Last week Ehil Berenda around the Merkato area ran out of white teff supplies. The hub of cereal crop distribution in the capital has other agricultural commodities traded as well with loading and unloading being the common scenery for a passerby.
A typical day at the millers in Casanchis area.
One of the wholesalers Mesfin Regassa has been in the business of selling cereal crops, particularly Teff for over three decades. During the peak season, he used to have up to 30qtl delivered to his doorstep every other day.
The shop which was usually packed with sacks of the seven varieties now has only five quintals that are not even considered first-grade. He sells the second-grade white teff for 68 Br a kilo claiming a one Birr profit margin.
He said he split the supply that made its way before the break of dawn with six other wholesalers.
"I was lucky," he said.
Magna (white teff) is preferred by most consumers having the highest price, out of the other common varieties, Melestegna, Sergegna and Qey (red teff). It grows mainly in highland areas. Qey teff is relatively less priced despite being considered to have higher iron content.

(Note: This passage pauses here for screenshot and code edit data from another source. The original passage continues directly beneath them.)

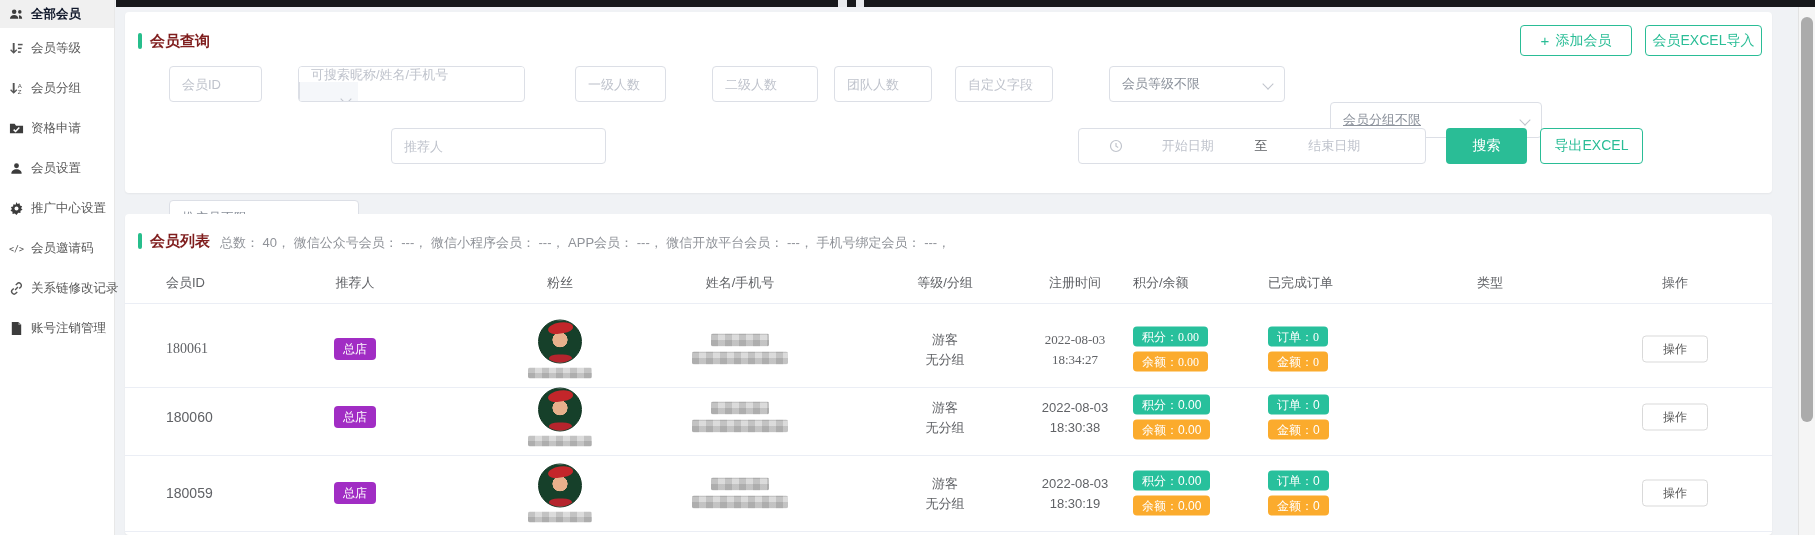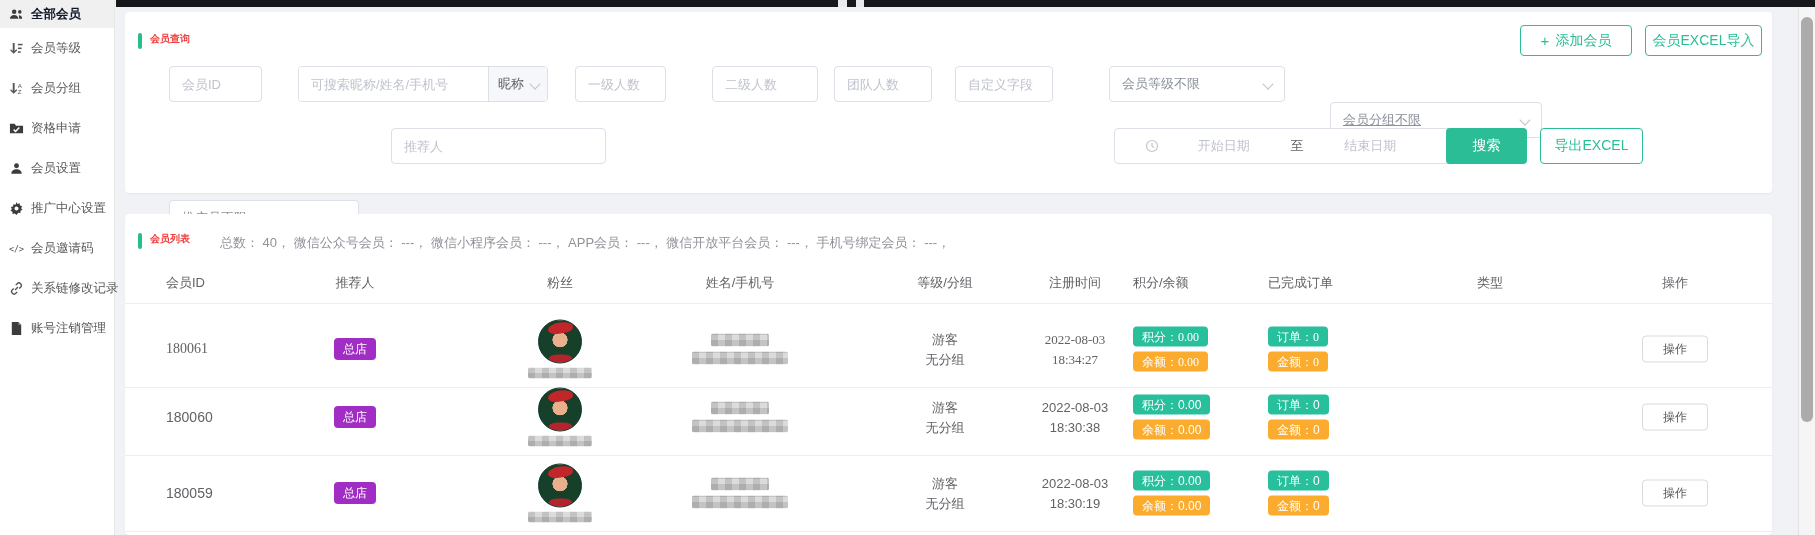"会员查询" .panel-title { color: #ef4444 -> #7f1d1d; font-size: 10px -> 15px }
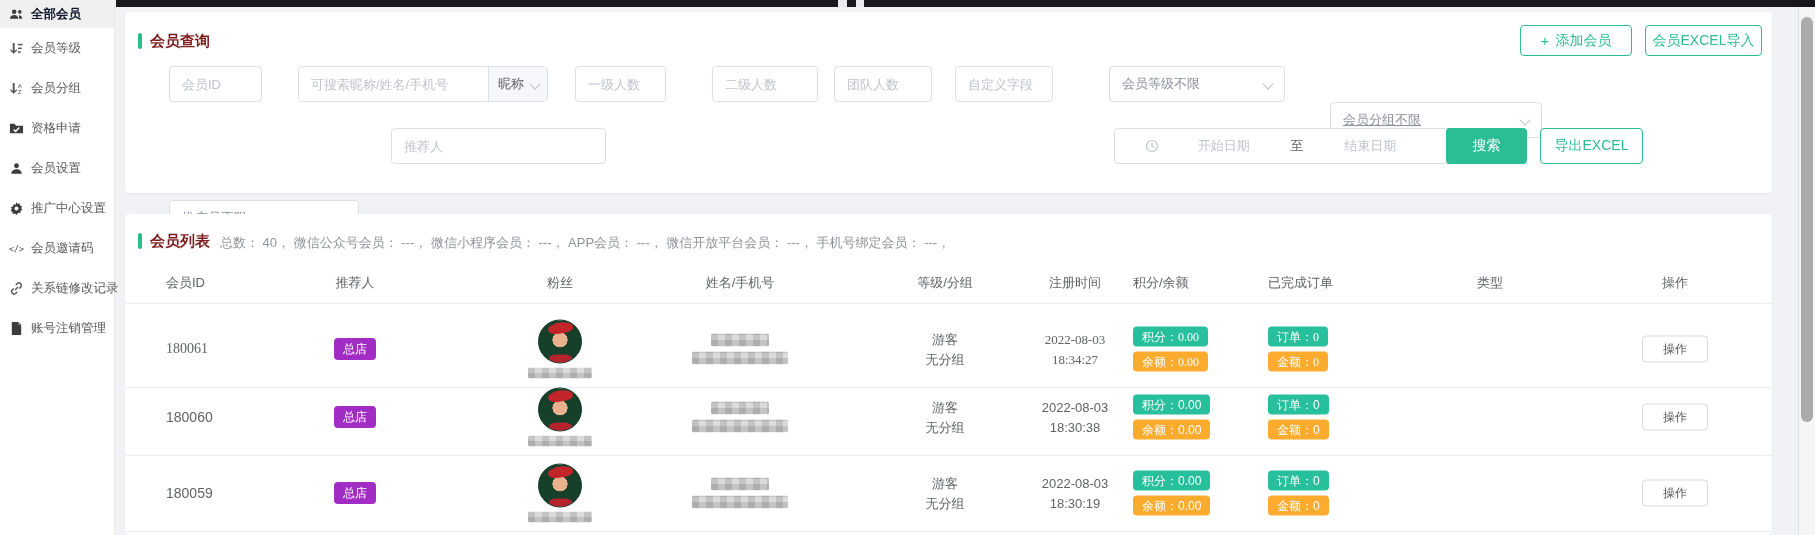"可搜索昵称/姓名/手机号" div.f { flex-direction: none -> column; width: 250px -> 227px }
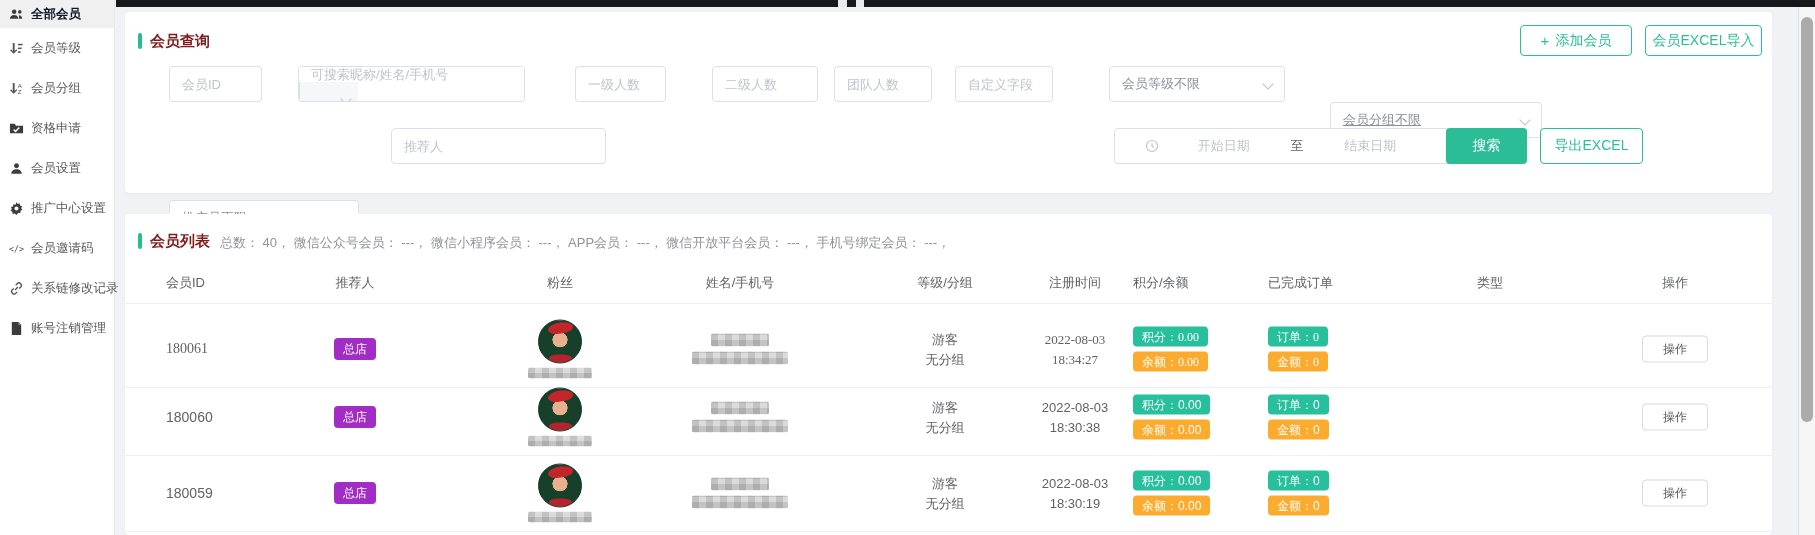"开始日期" .daterange { margin-left: 36px -> none }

Mesfin claims that drivers that supplied him Magna teff from towns such as Ada'a town in Amhara Regional State were not able to deliver for security issues they kept encountering on the regional borders.
"Witnessing trucks with bulk amounts of teff has gotten rare," he told Fortune.
Truck drivers have been eyeing Wolenkomi town in Oromia Regional State instead, 60km from the capital, claiming the supply chain from Amhara Regional State was disrupted. However, wholesalers claim it is not enough to meet the demands of the capital.
The scarce stockpile has resulted in the price hike that made sustaining business difficult for millers.
Hassen Ibrahim got back from Ehil Berenda, the same day Mesfin received his five quintals from a truck. He started the milling business eight years ago with an initial capital of 50,000 Br around the Lafto area.
Hassen arrived early morning. Despite toiling around, he left disappointed unable to find the white teff he was looking for although he recalled it was sold for 64 Br a kilo a couple of weeks ago. As his stock is empty, he had to settle for Sergegna teff even though it is not his customers' preference. He was in awe to learn that the price was 65 Br a kilo from 43 Br in a couple of weeks, which translates to a three Birr profit margin.
"The labour costs, living expenses, and rental fees will not be covered," said Hassen.
Authorities held a meeting during the week blaming the scarcity for the price increment artificially created by retailers.
"We're also affected by the shortage," he said, puzzled about the accusation.
Hassen shared similar sentiment that there was an insufficiency of supply coming in.
The Amhara and Oromia regional states are the largest teff producers, with 21 million quintals and 27 million quintals production respectively in 2021. According to the data from the Ministry of Agriculture, up to 65 million quintals of teff are expected to yield from five regions this year, exceeding last year's production by eight million quintals.
Truck drivers distributing agricultural commodities from the regional states appear concerned about the security issues they have been experiencing on the roads.
Gebreab Alehegn has been transporting crops to the capital for the last ten years. He said the security issues between regional borders are escalating, claiming to have witnessed his peers expropriating their shipments and escaping with their lives.
He believes the scarcity is mainly driven by the ban imposed by authorities on cross-trading. However, the Amhara Regional State Communications Head, Gizachew Muluneh, argues otherwise.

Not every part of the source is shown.